Say you’re about to watch a YouTube video in a browser window. Unless you go full-screen, your screensaver could pop on or your display could go to sleep when you don’t want it to. The same thing could happen when you’re reading a book in iBooks, or showing colleagues a presentation with Keynote.

But having to open System Preferences to fix that can be a pain, especially since they’re in more than one place. The screen saver preferences are in Desktop & Screen Saver, while the display sleep preferences are in Energy Saver, which has separate tabs for battery and power adapter.

Plus, the scenarios where you want to keep your Mac awake are usually pretty temporary. So not only do you have to remember to tell your Mac not to go to sleep, you also have to remember to go put those settings back the way they were when you’re done.

Lungo fixes all of that. 

How to prevent your Mac from sleeping

Lungo does one thing extremely well: It keeps your Mac awake when you need to, and the rest of the time, it stays out of the way. 

It’s set up to keeps your Mac awake for a period of time, and it’s easily accessible in your menubar anytime. System Preferences never has to get involved. 

Here’s how it works.

  1. Install Lungo via the Setapp application. It shows up in your menubar as a little mug of espresso.
  2. Click it for the menu, where you can choose if Lungo will keep your Mac awake indefinitely, for 10 minutes, 30 minutes, 1 hour, or 4 hours.
  3. Or just right-click the icon to enable or disable Lungo.


That’s it! When Lungo is enabled, your Mac stays awake. When it’s disabled, the screen saver and sleep behavior are ruled by whatever you have set in System Preferences.

lungo 30 min

This lets you keep your Energy Saver slider set low, which saves laptop users plenty of battery life. Set your display to sleep after 10 minutes, or even less, because you know it’ll be easy to keep your Mac awake when the situation requires it with just a click of the menubar.
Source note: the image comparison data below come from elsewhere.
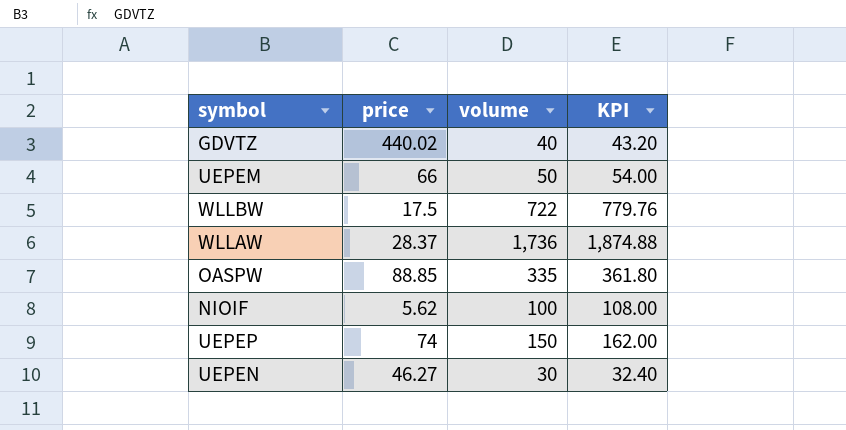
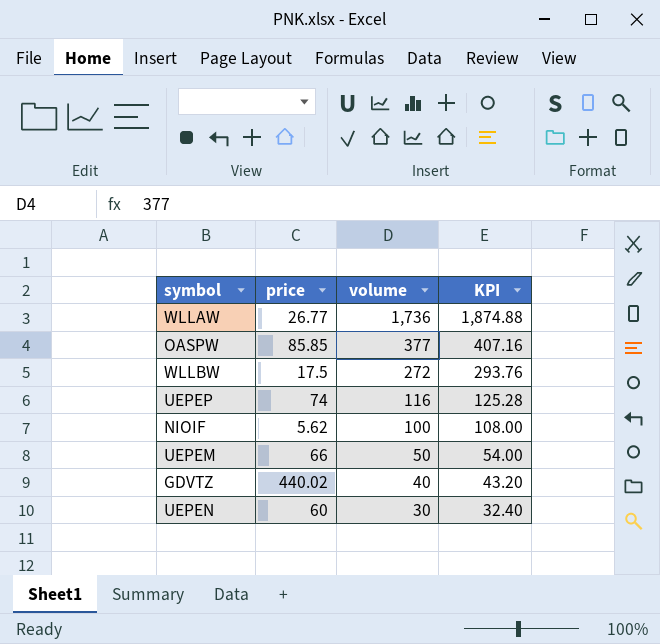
row order: none -> volume descending
WLLAW | price: 28.37 -> 26.77
OASPW | price: 88.85 -> 85.85
OASPW | volume: 335 -> 377
OASPW | KPI: 361.80 -> 407.16
WLLBW | volume: 722 -> 272
WLLBW | KPI: 779.76 -> 293.76
UEPEP | volume: 150 -> 116
UEPEP | KPI: 162.00 -> 125.28
UEPEN | price: 46.27 -> 60

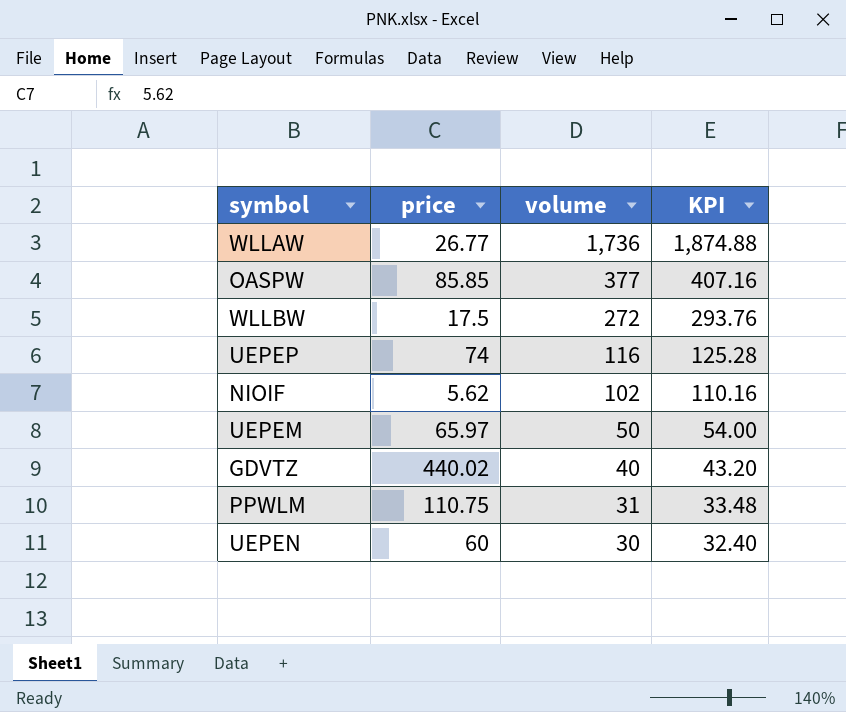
NIOIF | volume: 100 -> 102
NIOIF | KPI: 108.00 -> 110.16
UEPEM | price: 66 -> 65.97
row PPWLM: none -> 110.75 | 31 | 33.48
While it’s simple, Lungo has some nice touches. It supports macOS’s dark mode, which keeps your menubar dark. (That option is in System Preferences > General.) And Lungo’s own preferences let you customize whether the menu appears with a left-click or a right-click.

lungo preferences

Lungo can be especially handy when you’re using other apps in Setapp. 

For example, you could:

Once you use Lungo a couple of times, you’ll appreciate the convenience of being able to give your Mac a jolt of wakefulness. Lungo is a handy addition to the Setapp family.

Let us know what you think.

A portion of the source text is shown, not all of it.